Once you get past mounting the Silicon Labs chip, the rest is pretty easy. Communications between the receiver-on-chip and the Arduino is by two pins using I2C. The good news is that instructions on controlling these chips are very well documented. Also, formatting commands and data flow is straightforward if you have experience with I2C bus.

If you want to work with the Si48xx series of chips, download the AN602 Antenna, Schematic and Design Guidelines as well as the AN610 Programming Guide.
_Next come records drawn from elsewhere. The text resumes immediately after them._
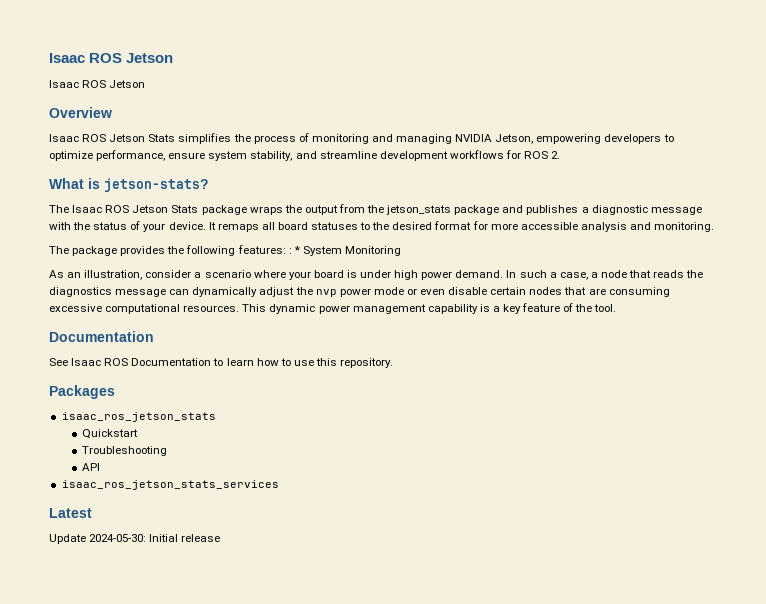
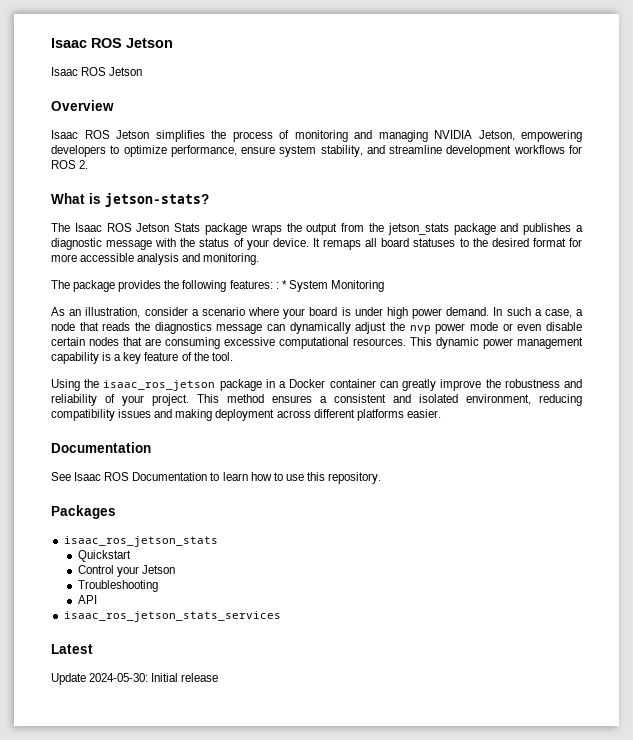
- Isaac ROS Jetson Stats simplifies the process of monitoring and managing NVIDIA Jetson, empowering developers to optimize performance, ensure system stability, and streamline development workflows for ROS 2.
+ Isaac ROS Jetson simplifies the process of monitoring and managing NVIDIA Jetson, empowering developers to optimize performance, ensure system stability, and streamline development workflows for ROS 2.
+ Using the isaac_ros_jetson package in a Docker container can greatly improve the robustness and reliability of your project. This method ensures a consistent and isolated environment, reducing compatibility issues and making deployment across different platforms easier.
+ Control your Jetson

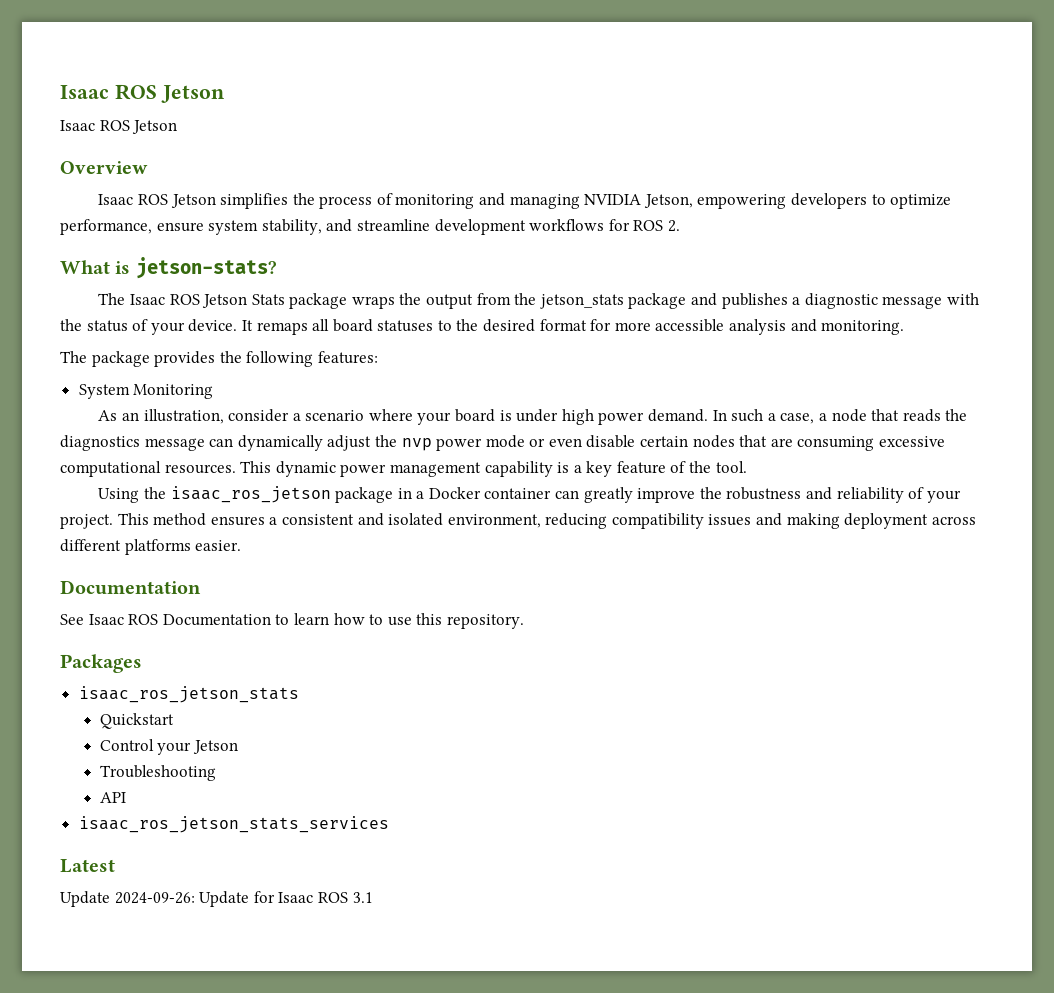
- The package provides the following features: : * System Monitoring
+ The package provides the following features:
+ System Monitoring
- Update 2024-05-30: Initial release
+ Update 2024-09-26: Update for Isaac ROS 3.1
Arduino Single Chip Radio Alternatives

Silicon Labs is not the only vendor selling cheap receiver-on-chip solutions. A few experimenters have even produced complete kits. This one, on Tindie, uses the KTMicro KT0915 chip which gives shortwave coverage. Alternatives that do FM only include the RDA5807 (DSP) and NXP TEA5767 (analog) devices.

Would I recommend building an Arduino-controlled radio using a consumer-level receiver-on-chip? Not really. As far as a well performing radio goes, you would probably achieve more playing with an RTL-SDR.

But I admit there would be some fun and learning in hooking up an Si4844 from scratch and bringing it to life with some code and an Arduino. If you decide to do this, keep in mind that these chips have limited sensitivity on AM and SW – in the order of 15 μV. Unless you are using a really good antenna, you might want to add a low noise amplifier at the front end. You can find an Arduino library on Github that handles many of these chips.